İşte bu noktada dil bireysel anlamda kişiliği tanımlıyor ve tamamlıyor. Dil, bir anlatma aracının ötesinde varoluş sorununun çözümleyicisi bir anlama aracıdır. Kendini ve çevresini anlamak düşünen zihnin iç konuşmalarıyla mümkündür. Düşünce bir anlamda bir iç konuşmadır. Kullandığı dilin kavramları üzerinden düşünen bireyin kavram zenginliği; bakış açısının genişliğini, sistematiğinin doğruluğunu tanımlamaktadır.

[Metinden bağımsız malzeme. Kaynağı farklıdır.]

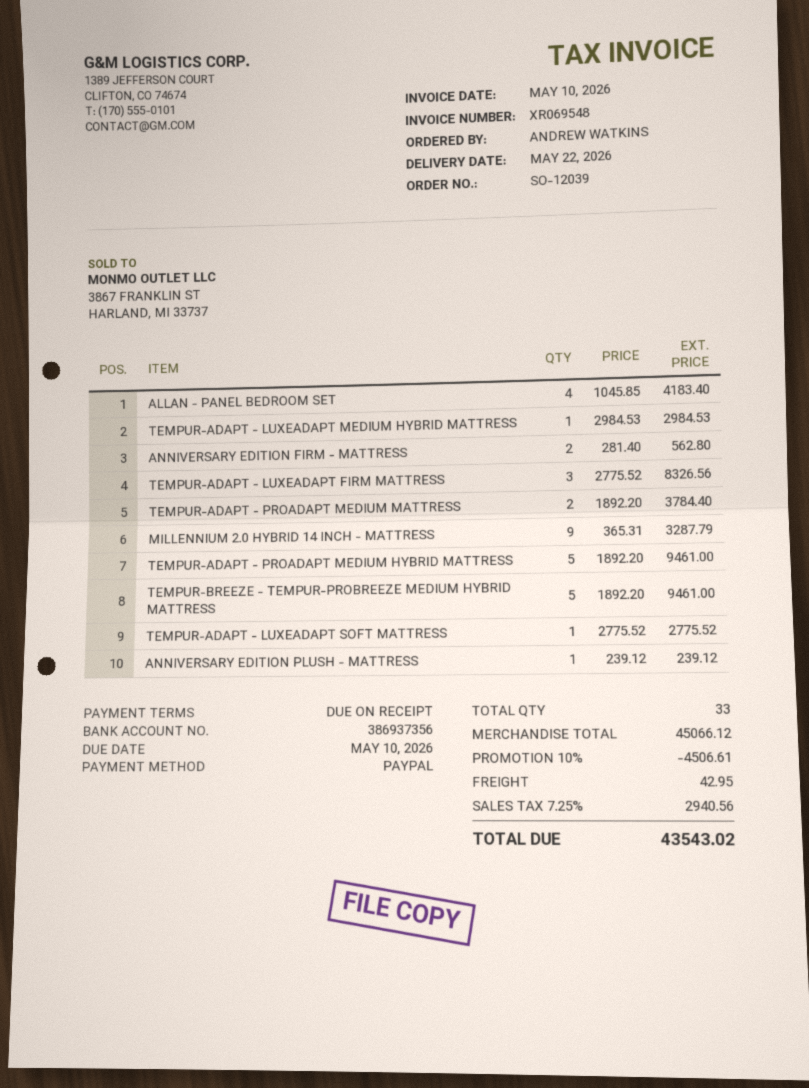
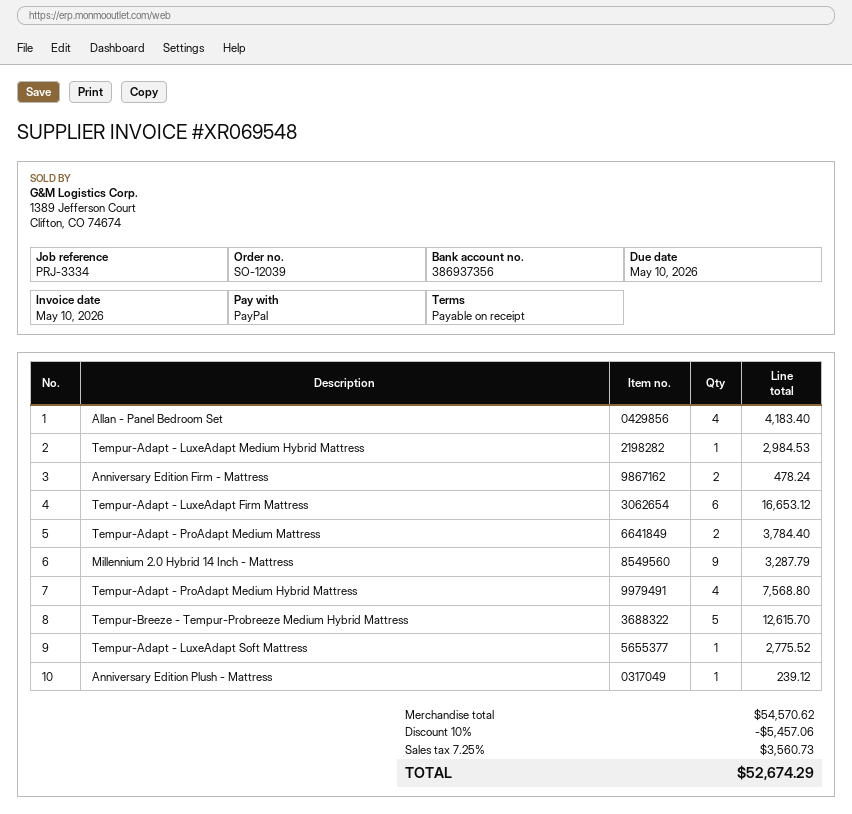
ANNIVERSARY EDITION FIRM - MATTRESS: 2 for 562.80 -> 2 for 478.24
TEMPUR-ADAPT - LUXEADAPT FIRM MATTRESS: 3 for 8326.56 -> 6 for 16653.12
TEMPUR-ADAPT - PROADAPT MEDIUM HYBRID MATTRESS: 5 for 9461.00 -> 4 for 7568.80
TEMPUR-BREEZE - TEMPUR-PROBREEZE MEDIUM HYBRID MATTRESS: 5 for 9461.00 -> 5 for 12615.70
subtotal: 45066.12 -> 54570.62
discount: 10% = 4506.61 -> 10% = 5457.06
shipping: 42.95 -> none
tax: 7.25% = 2940.56 -> 7.25% = 3560.73
total: 43543.02 -> 52674.29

İnsanın geçen yüzyıldan miras nevrotik naifliği bu yüzyıla iletişimsizlik şeklinde tezahürü ve insanın dilden umduğunu bulamayışı aslında bir iletişim aracı olarak dile verdiği anlamın karşılık bulamayışında gizlidir. Dili insan sadece anlatma aracı olarak tanımlanmıştır. Dil sadece kendisinden çevreye dönüktür. Fakat dili çevresinden kendine dönük bir araç olarak algılamış olsaydı daha açık ifade edersek insan anlaşılmaktan önce anlamayı arzulasaydı, önce anlamaya sonra anlaşılmaya çalışsaydı ne kelimeler onun için bir zulme dönüşecek ne de şimdiki soğuk yalnızlığına gömülmüş olacaktı.

Duygunun tanımlayıcısı olarak dil ise yine bir anlama aracıdır. Bireyin kendine uygun gördüğü tanımlama biçimi başka bir bireyde karşılığını bulduğunda anlaşıldığını düşünür. Dediğimiz gibi burada ilk koşul bireyin kendini tanımladığı dilin karşılık bulmasıdır. Bir öteki kendisi ile aynı dili konuştuğunda (kendisi ile kendisi için aynı tanımlamalarda buluştuğunda) anlaşıldığı düşünür. Burada Maslow’u anmak gerekecek. Maslow, ihtiyaçlar hiyerarşisi kuramında, bireyin yeme içme gibi fizyolojik ihtiyaçların karşılanmasından sonra güven duyma ve sevgi görme ihtiyacında olduğunu ifade ediyor. Birey ancak doğru anlaşıldığını ve doğru anlamlandırdığını düşündüğü ortamlarda kendini güvende hisseder. Bu ancak iletişimini sağlıklı yaptığı sürece mümkün olabilecektir. Kişisel gelişimde süreç olarak kabul edilen kendini gerçekleştirmenin başat koşullarından biri derin ve tatmin edici kişiler arası ilişkiler ve bu iletişim sonucu bireyin memnuniyetidir.

Modern zaman insanının dövünüp durduğu anlaşılamama kaygısı, yalnızlığı, saldırganlığı ve umutsuzluğu bize çok şey anlatmalı. İnsanın pozitif iletişimini bir medenileşme unsuru olarak görüyorsak ki bu kaçınılmaz, Garaudy’e kulak vermemiz gerekecek. Garaudy, insanlığın medeniyet destanını özetle şöyle bitiriyor. “İnsan  diğer insanı kendisi için olmazsa olmaz bir unsur olarak görmelidir. Herkes başlangıçta, başkasından öğreneceği şeyin onu mükemmelleştireceğine inandığı zaman gerçek medeniyetler diyalog gerçekleşir.”